After a federal conviction – by guilty plea or by jury verdict – the defendant is interviewed by a specialized officer from the U.S. Department of Probation. These officers typically have backgrounds in social work, and it is their responsibility to prepare a biography – or presentence report – for the court. The judge uses this presentence report at sentencing to understand the defendant’s life, background, and circumstances. (The Bureau of Prisons also uses this report in determining the defendant’s prison designation.) The preparation of a report can easily take two months or more, as the interview has to be scheduled, a draft report prepared, edits and objections made by both the defense and the prosecution, and a final draft with a sentencing recommendation submitted to the sentencing court.

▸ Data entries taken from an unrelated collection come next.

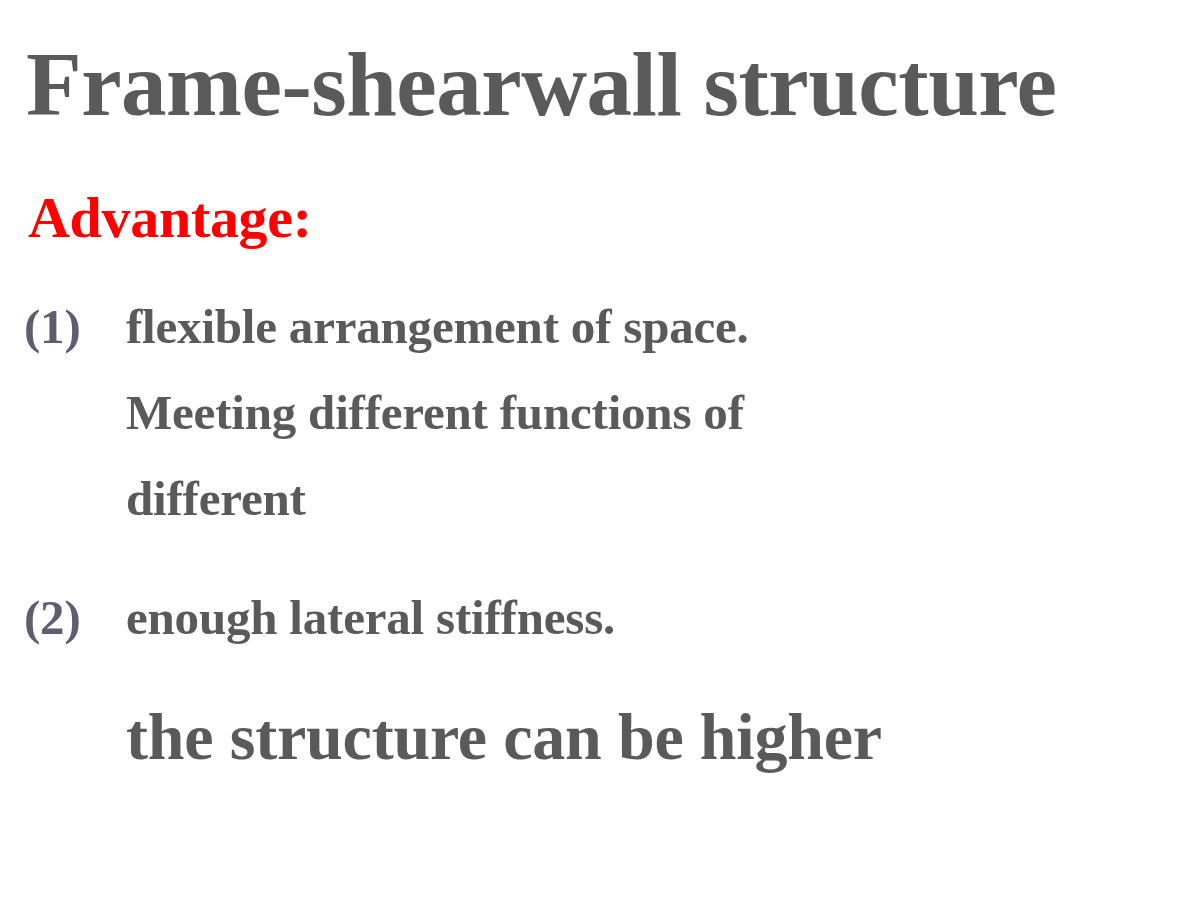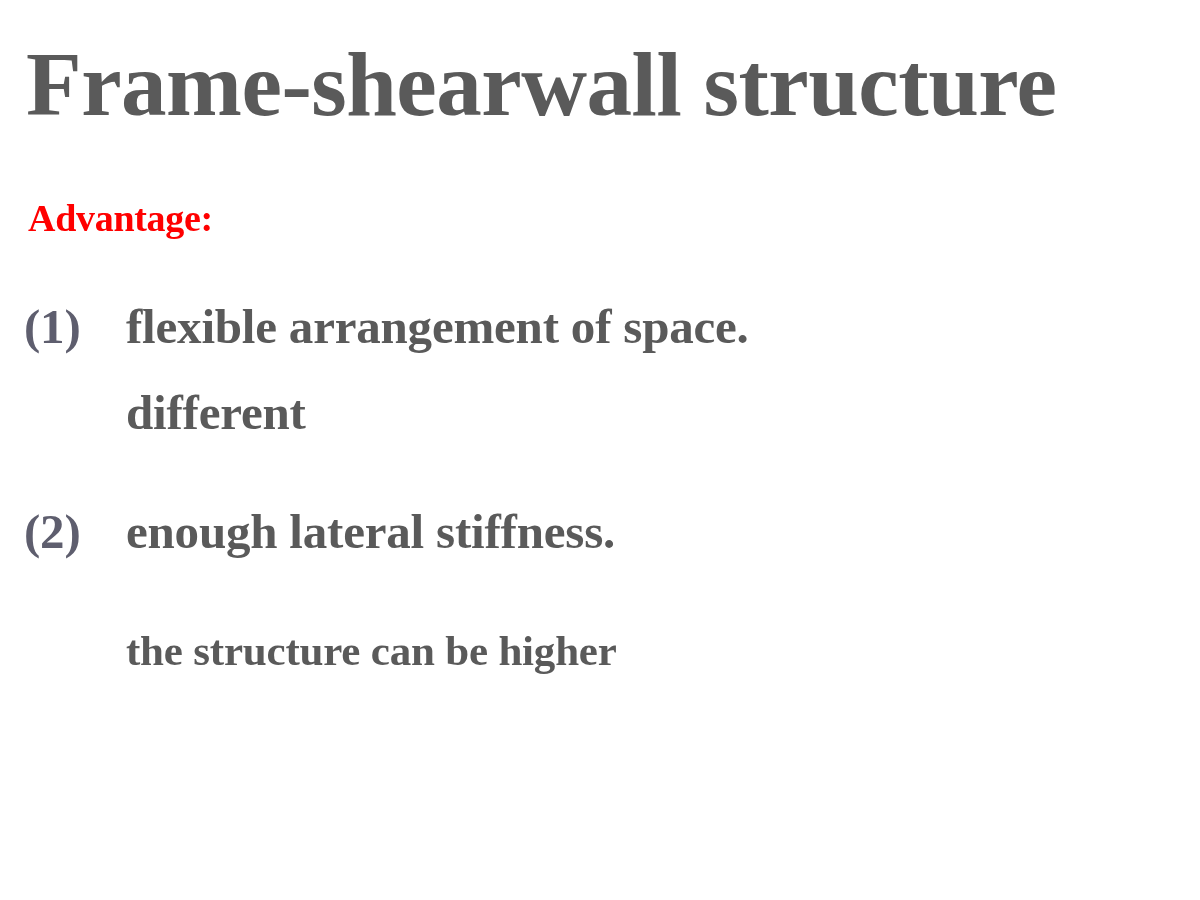"Advantage:" .heading-advantage { font-size: 38px -> 58px }
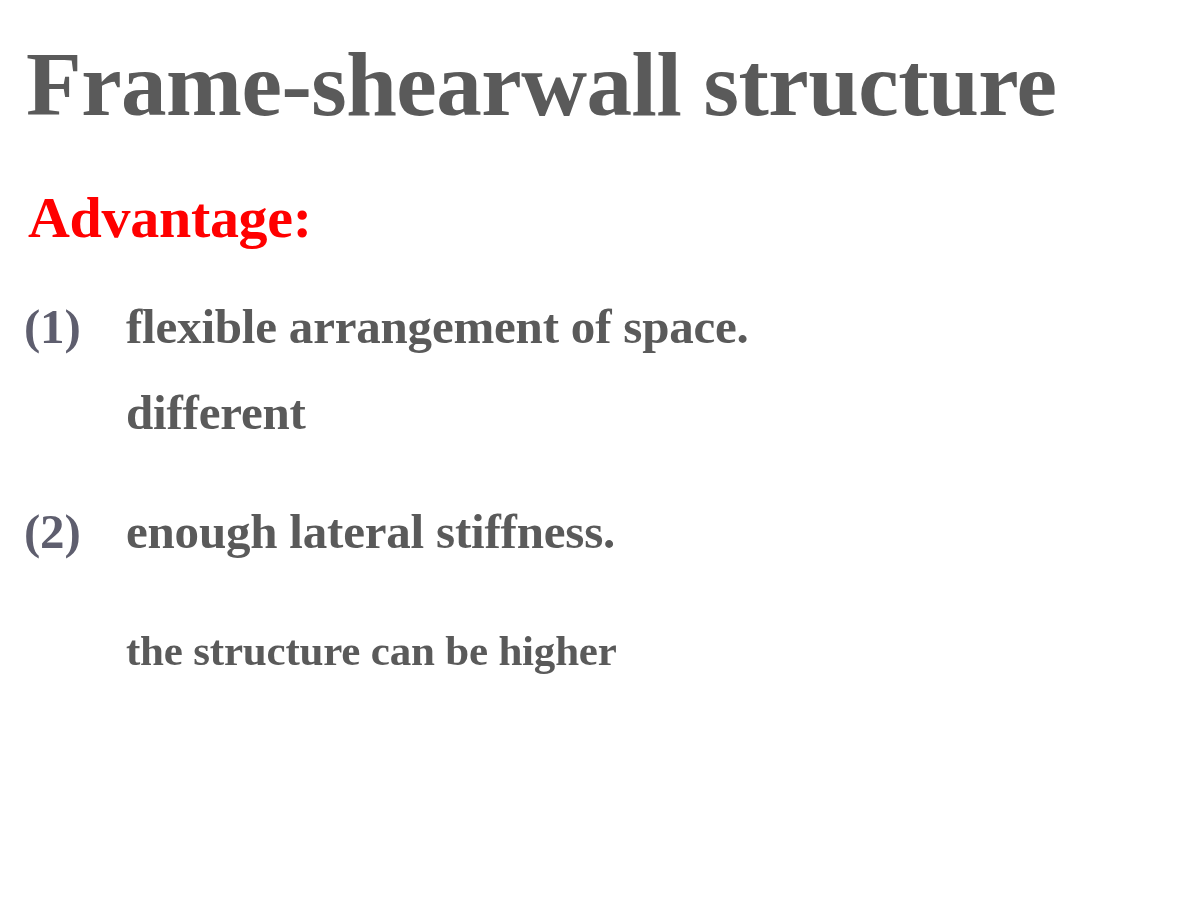"Meeting different functions of" span.bullet-line { html: none -> <span>Meeting different functions of</span> }
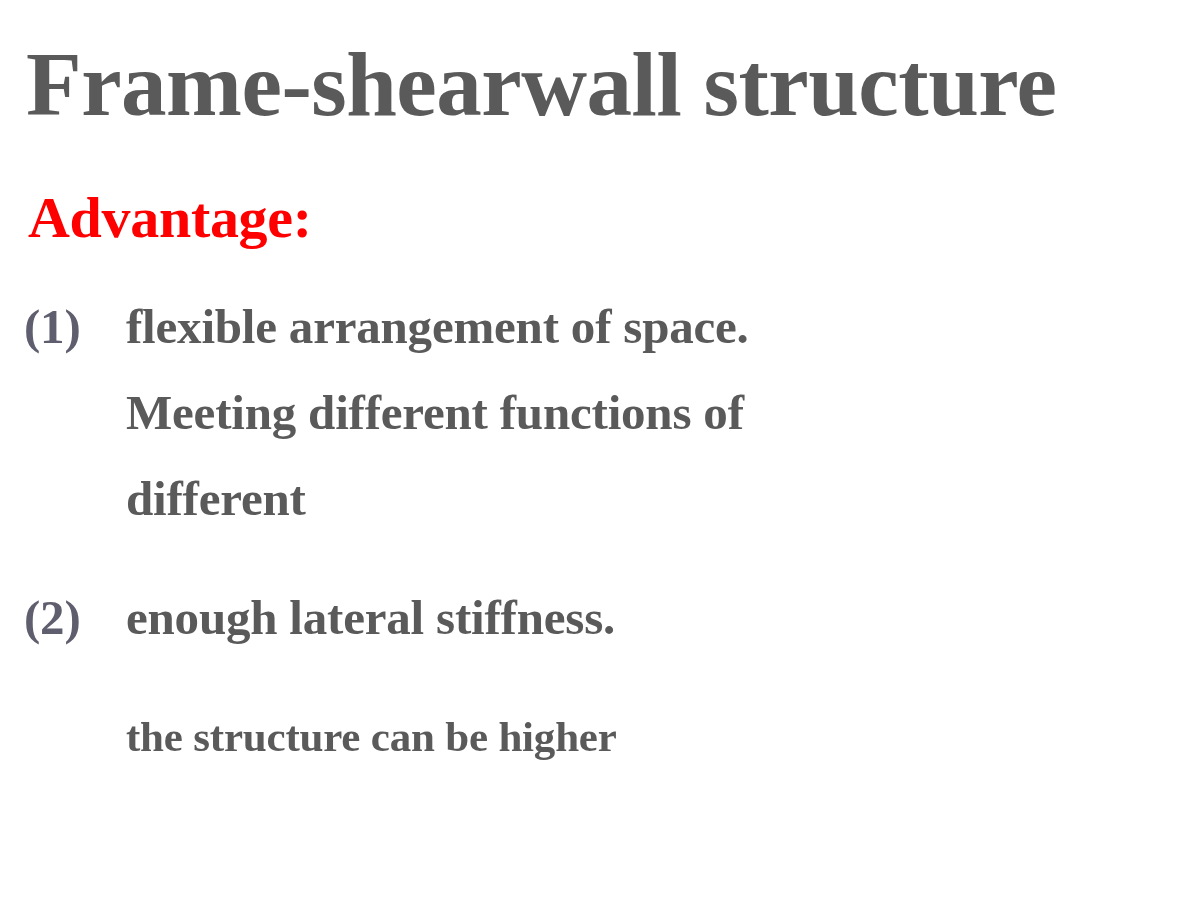"the structure can be higher" .trailing-line { font-size: 43px -> 66px }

Following the preparation of the presentence report, both the prosecution and defense prepare sentencing memoranda for the judge. Both sides make arguments about the proper application of the U.S. Sentencing Guidelines and the sentencing factors pursuant to 18 U.S.C. § 3553(a). Defense lawyers usually submit character letters from friends and family of the defendant, and sometimes the defendant also submits his/her own letter of remorse. Eventually, the sentencing court then holds a sentencing hearing at which both sides make oral arguments about the sentence and the court pronounces its decision. That sentencing hearing could be anywhere from 4 to 6 months after the conviction, though it could take even longer.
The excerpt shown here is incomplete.